I regret not to be in accord with my associates in every case. In this case an officer without warrant was seeking to ferret out and bring to justice the slayer of a man who had been killed at a filling station on a public highway in the late afternoon. The scene of the killing and the arrest of appellant for the murder, was some seven miles from the county seat, and unquestionably many miles from any magistrate before whom complaint could be filed after investigation, and by whom a warrant of arrest could have been issued. The officer referred to went from the county seat at once upon information, to the scene. He viewed the dead body, observed the character of the wounds, saw a shotgun shell near by on the ground, saw a hole in a door which had been made by the passage of a charge from a shotgun. Examining the ground he discovered the fresh tracks of a horse leading away. These he followed south some three hundred yards until he came to a gate leading west into appellant's place. Here he observed the fresh tracks of a man, and gave his attention to these. They led to appellant's dwelling near by. Observing no one as he came to the house, the officer called. Appellant came to the door. The officer told him he was making an investigation and wondered if appellant could give him any information. Appellant said no, and the officer asked if he had heard any shots fired around the filling station. To this appellant answered no. The house was located some three hundred and fifty yards from the filling station. After making the last answer set out, and at a time when no one had said anything about deceased being killed, the officer testified that appellant hesitated for a moment and then said: "That old man was a good old man. I was down there at two o'clock, and haven't been back since." When he made this statement the officer arrested him, went inside the house, and while appellant was changing his shoes and garments the officer observed the things, testimony regarding which is set out in bills of exception 4, 8 and 9, discussed in our original opinion herein in which the case was affirmed. Other information may have been possessed by the officer pointing to appellant as the slayer. No particular effort to bring such out appears.

In the opinion on rehearing reversing the case it is stated that there appears in the record no legal basis for the search *Page 114 of appellant's dwelling without a search warrant, which statement is based on the further announcement that the arrest of appellant was not justified by any provisions of our law, there referred to. I cannot bring myself into agreement with such proposition, and believe same carried to its logical sequence will greatly handicap peace officers in doing their duty, and the administration of justice in the trial of criminal cases. Article 215, C. C. P. makes it the duty of every peace officer to arrest without warrant when it is shown by satisfactory proof, upon representation of a credible person, that a felony has been committed, and that the offender is about to escape, so that there is no time to procure a warrant. Every law must be given reasonable interpretation. If the officer in question, as a result of personal observation or ascertainment acquires proof satisfactory that a felony has been committed, and that the offender is in his presence, it would appear to be his duty to arrest him. If confronted with choice whether he will either arrest and detain the offender without warrant, or leave him unarrested and not detained and go miles to where he can secure a warrant such officer should have, and in the opinion of the writer has, the right to arrest without warrant, under the command of the statute referred to.

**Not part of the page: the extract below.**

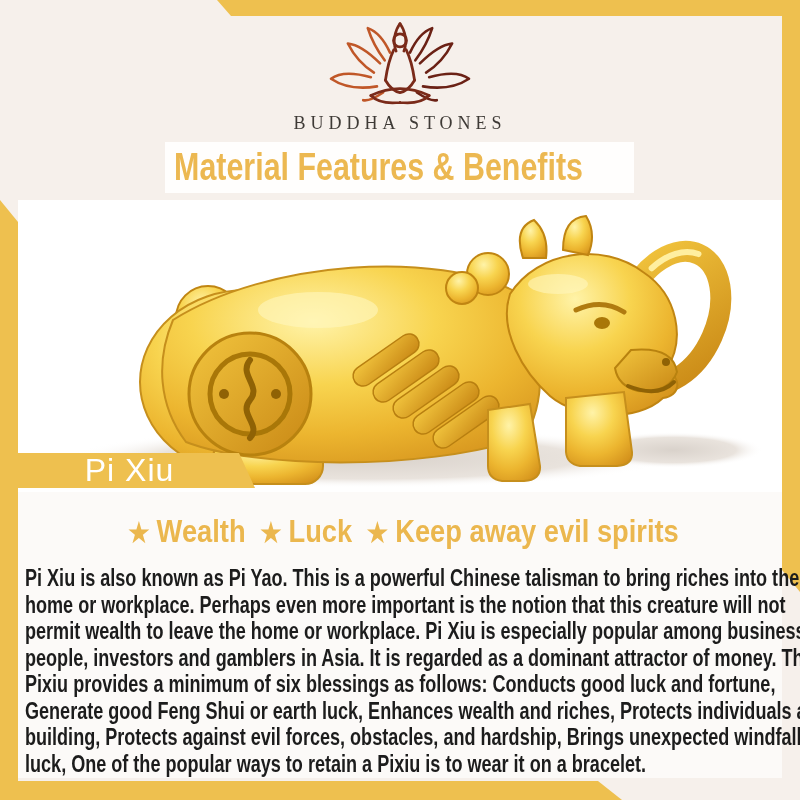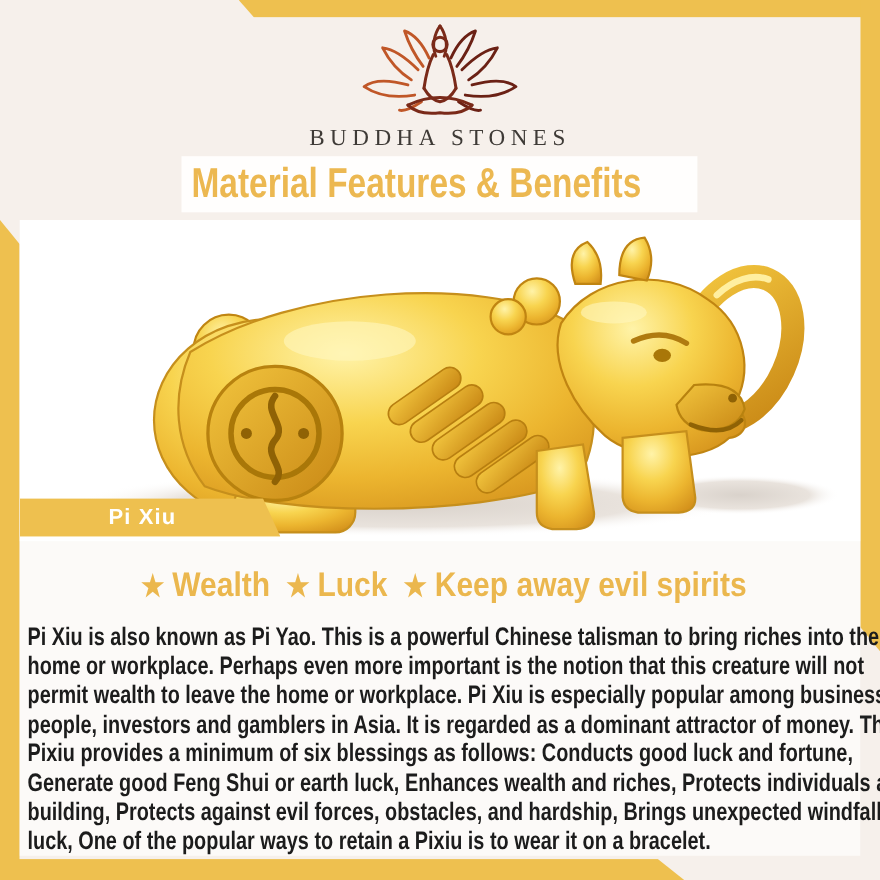"BUDDHA STONES" .brand-name { font-size: 21px -> 18px }
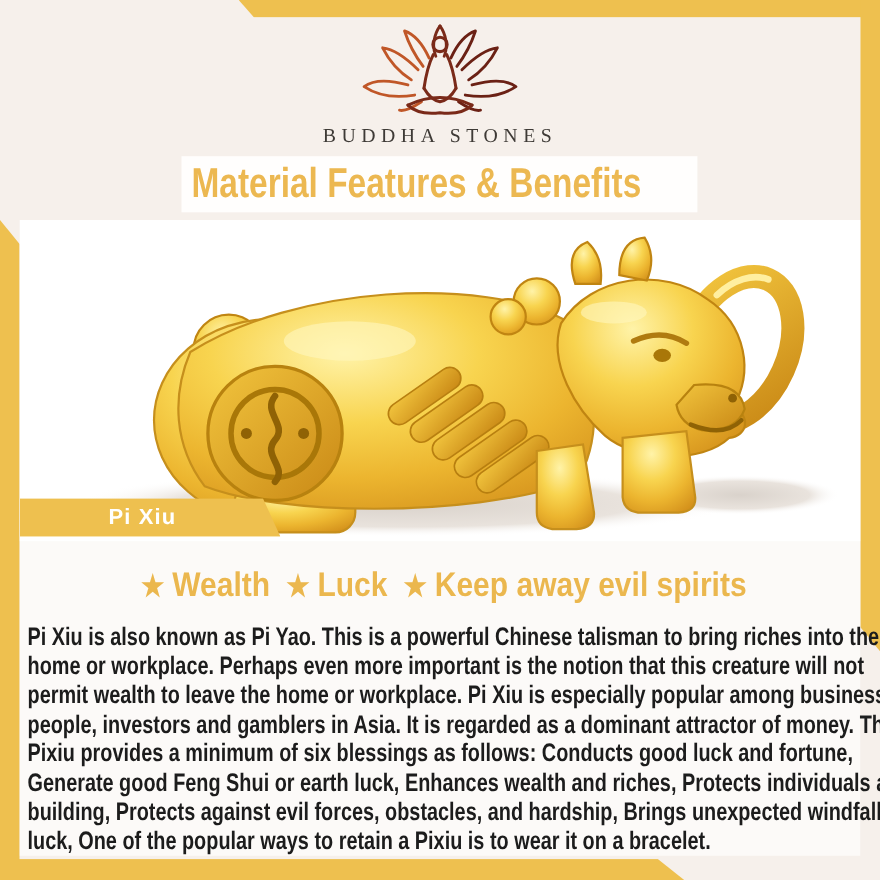"Pi Xiu" .ribbon-label { font-size: 20px -> 32px; font-weight: bold -> normal }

It would be idle to say that because the offender be not in flight at the moment of proof to the satisfaction of the officer, that the latter can not say such offender is about toescape. Nor would assurance from such offender by word or act, under such circumstances, that he would make no effort to escape, justify the officer in leaving him unarrested while the officer travels to some distant magistrate or to the county seat for a warrant. To so lay down such rule would compel an officer, observant thereof, though satisfied from what he has seen and heard that one then in his presence has committed murder, robbery, or other felony, to forego the arrest and detention, because forsooth the offender be on his own premises, or assures the officer in some manner that he will not flee while a warrant is being procured. This is not the law, and in an age of increasing crime and ease of escape, it is hoped it will never become such by pronouncement of this court. The statute referred to, analyzed, clearly says that upon proof satisfactory to the peace officer of two things, viz: (1) that a felony has been committed, (2) that the offender is about to escape so as that there is no time to procure a warrant, he must arrest without warrant. Article 37, C. C. P., says: "He shall arrest offenders without warrant in every case where he is authorized *Page 115 by law, in order that they may be taken before the proper magistrate or court." Peace officers are not lawyers or judges, but men charged with the conservation of the peace, and in most cases the protection of society, and the exercise of their discretion in matters such as are here set forth should not be overturned or revised except possibly in cases clearly evidencing some abuse, which latter is wholly absent in this case. The record shows that in this connection, and as a predicate to the admission of this testimony, the jury were twice retired by the trial court while he heard evidence to enable him to determine whether the officer's testimony was admissible, and what he then heard is not here set out.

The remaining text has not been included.